Trident Operations
The Trident Stream class provides a number of methods that modify the content of a
stream. The Stream.each()
method is overloaded to allow the application
of two types of operations: filters and functions.
For a complete list of methods in the Stream class, see the Trident JavaDoc.
Filters
Trident filters provide a way to exclude tuples from a Stream based on
specific criteria. Implementing a Trident filter involves extending
BaseFilter
and implementing the isKeep()
method of
the Filter interface:
boolean isKeep(TridentTuple tuple);
The isKeep()
method takes a TridentTuple as input and returns a
boolean. If isKeep()
returns false
, the tuple is
dropped from the stream; otherwise the tuple is kept.
For example, to exclude words with fewer than three characters from the word count, you could apply the following filter implementation to the stream:
public class ShortWordFilter extends BaseFilter { public boolean isKeep(TridentTuple tuple) { String word = tuple.getString(0); return word.length() > 3; } }
Functions
Trident functions are similar to Storm bolts, in that they consume individual
tuples and optionally emit new tuples. An important difference is that tuples
emitted by Trident functions are additive. Fields emitted by Trident functions
are added to the tuple and existing fields are retained. The Split
function in the word count example illustrates a function that emits additional
tuples:
public class Split extends BaseFunction { public void execute(TridentTuple tuple, TridentCollector collector) { String sentence = tuple.getString(0); for (String word : sentence.split(" ")) { collector.emit(new Values(word)); } } }
Note that the Split
function always processes the first (index 0)

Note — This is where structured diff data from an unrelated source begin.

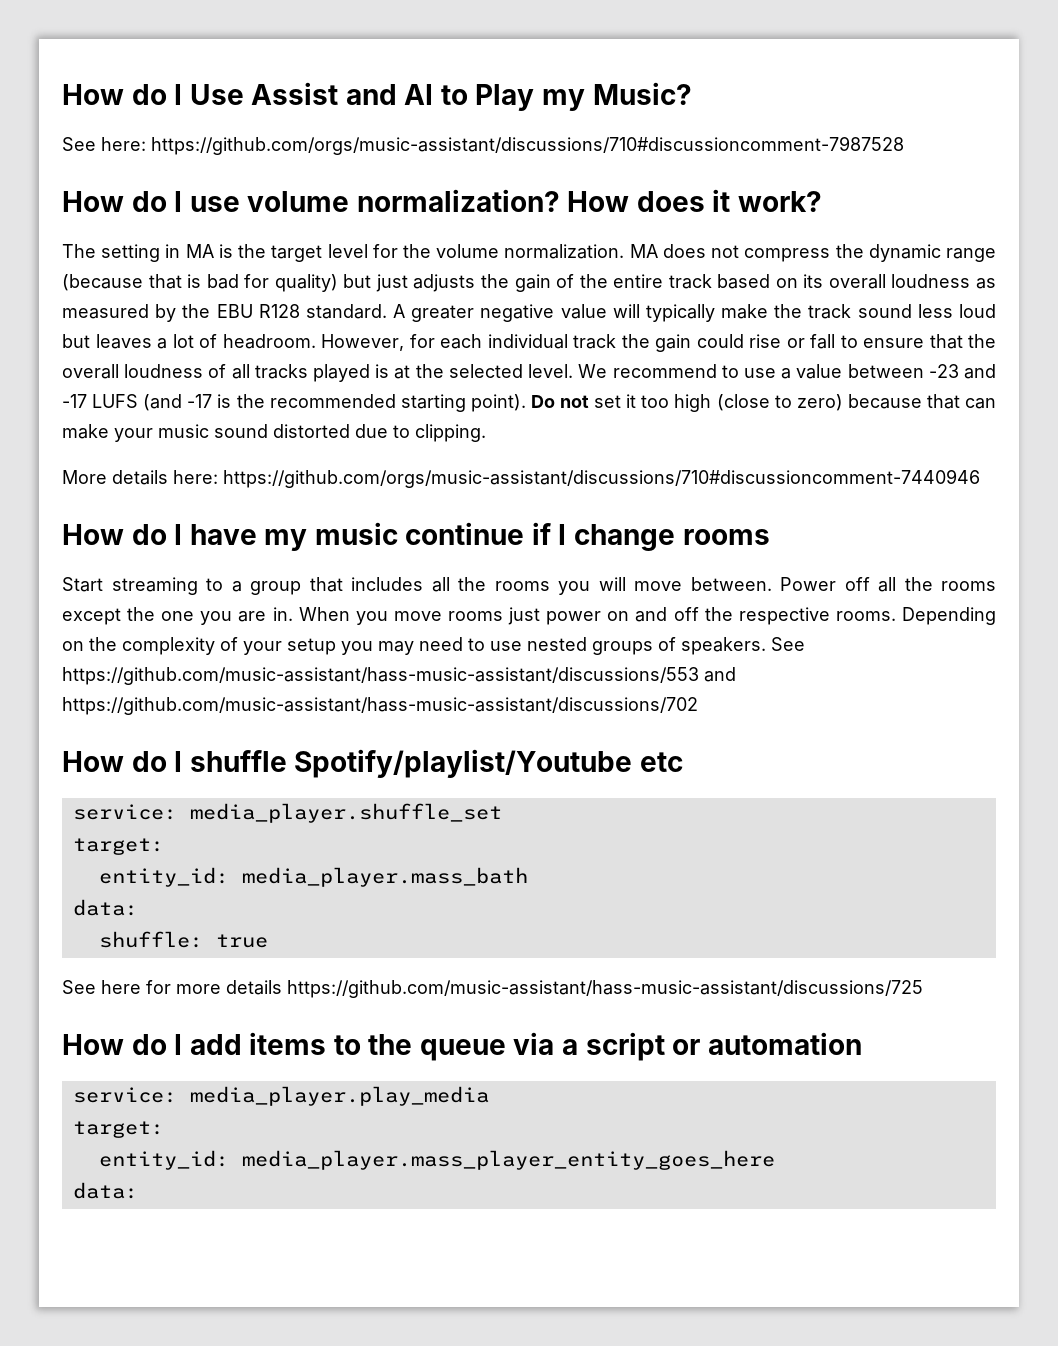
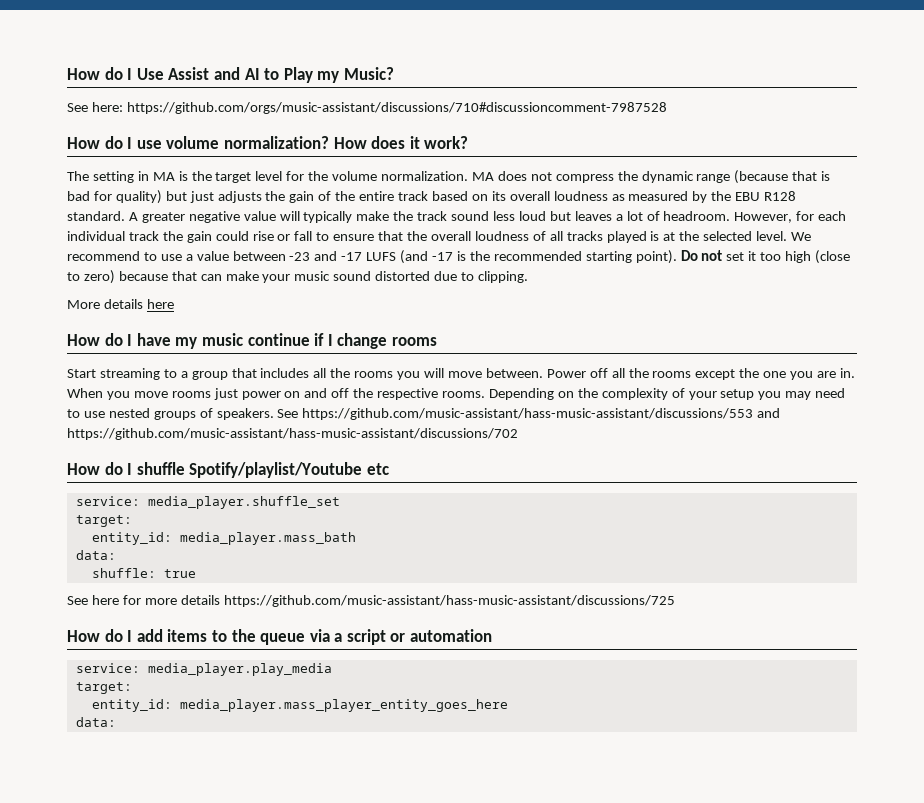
- More details here: https://github.com/orgs/music-assistant/discussions/710#discussioncomment-7440946
+ More details here

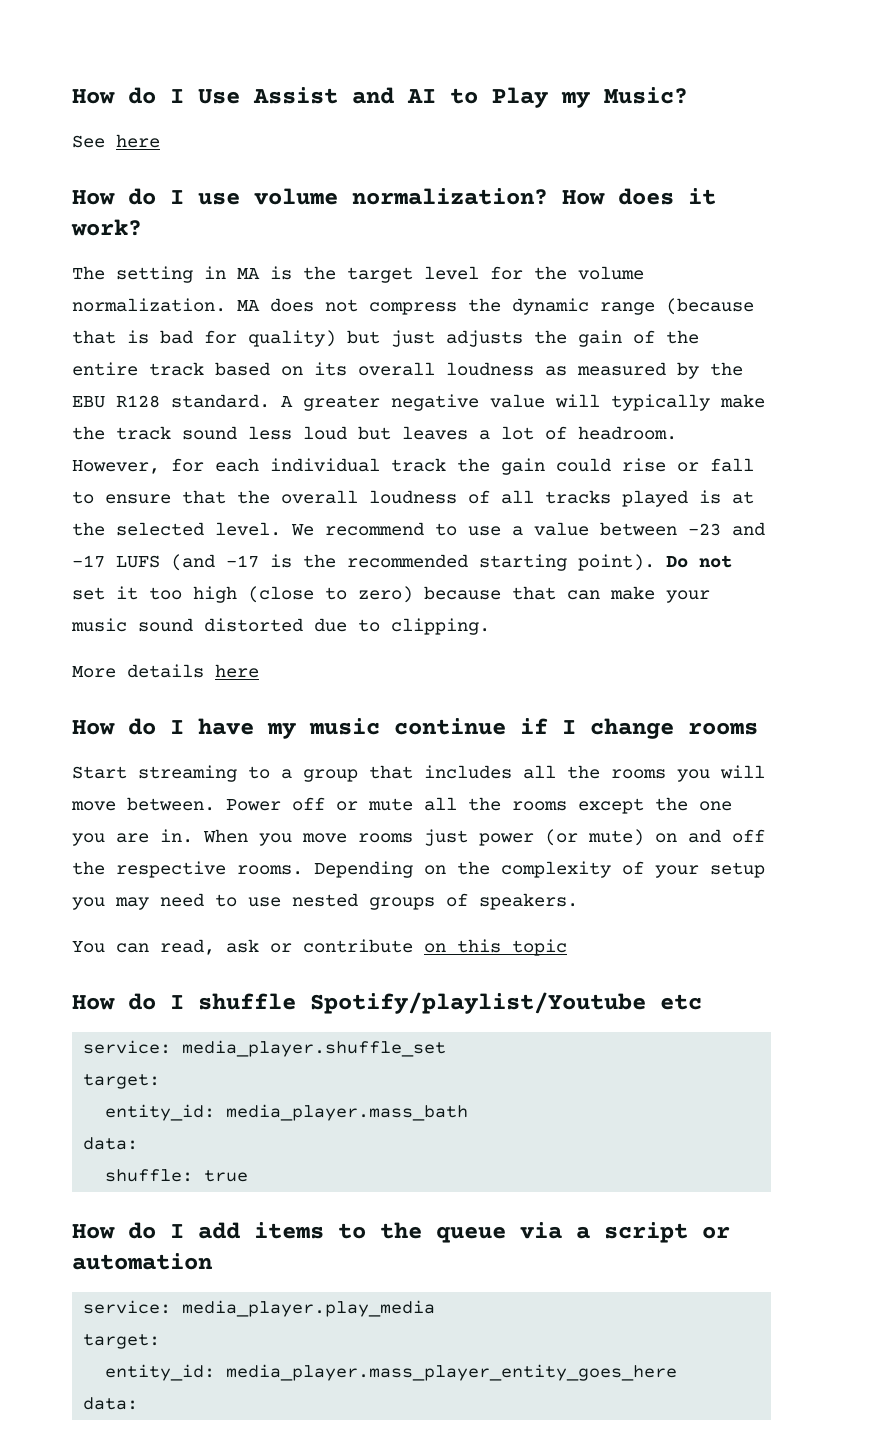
- See here: https://github.com/orgs/music-assistant/discussions/710#discussioncomment-7987528
+ See here
- Power off all the rooms except the one you are in.
+ Power off or mute all the rooms except the one you are in.
- When you move rooms just power on and off the respective rooms.
+ When you move rooms just power (or mute) on and off the respective rooms.
- Depending on the complexity of your setup you may need to use nested groups of speakers. See https://github.com/music-assistant/hass-music-assistant/discussions/553 and https://github.com/music-assistant/hass-music-assistant/discussions/702
+ Depending on the complexity of your setup you may need to use nested groups of speakers.
+ You can read, ask or contribute on this topic
- See here for more details https://github.com/music-assistant/hass-music-assistant/discussions/725

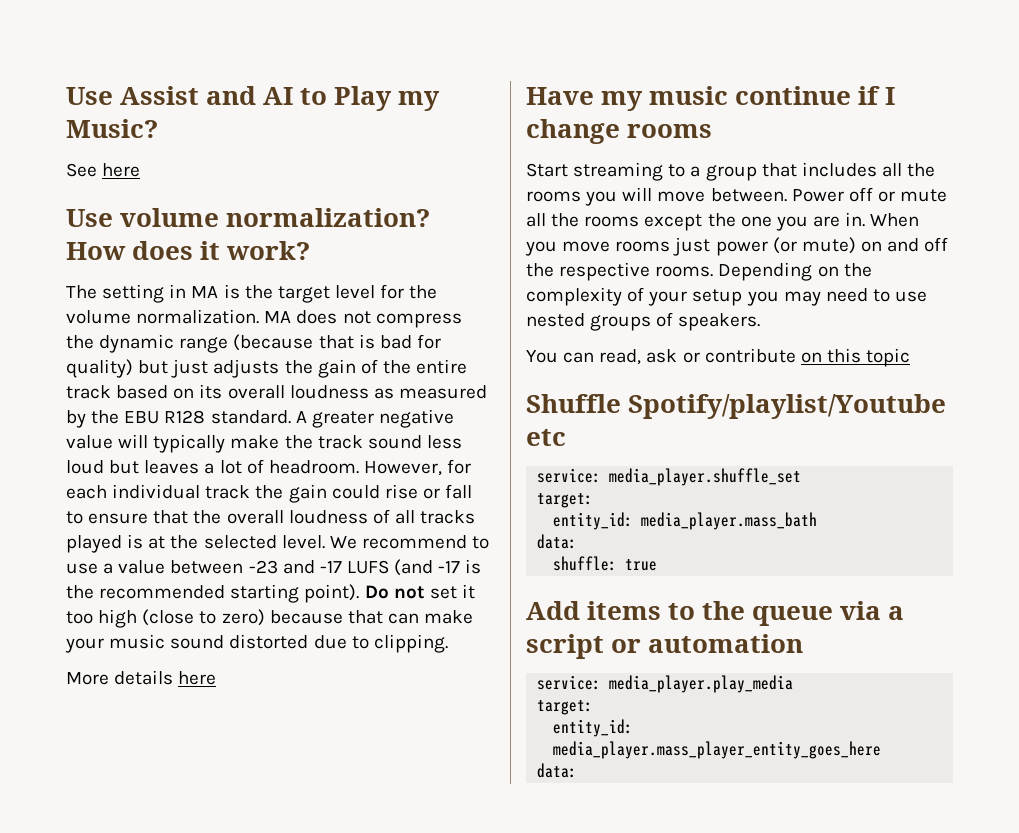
- How do I Use Assist and AI to Play my Music?
+ Use Assist and AI to Play my Music?
- How do I use volume normalization?
+ Use volume normalization?
- How do I have my music continue if I change rooms
+ Have my music continue if I change rooms
- How do I shuffle Spotify/playlist/Youtube etc
+ Shuffle Spotify/playlist/Youtube etc
- How do I add items to the queue via a script or automation
+ Add items to the queue via a script or automation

field in the tuple. It guarantees this because of the way that the function was
applied using the Stream.each()
method:
stream.each(new Fields("sentence"), new Split(), new Fields("word"))
The first argument to the each()
method can be thought of as a
field selector. Specifying “sentence” tells Trident to select only that field
for processing, thus guaranteeing that the “sentence” field will be at index 0
in the tuple.
Similarly, the third argument names the fields emitted by the function. This behavior allows both filters and functions to be implemented in a more generic way, without depending on specific field naming conventions.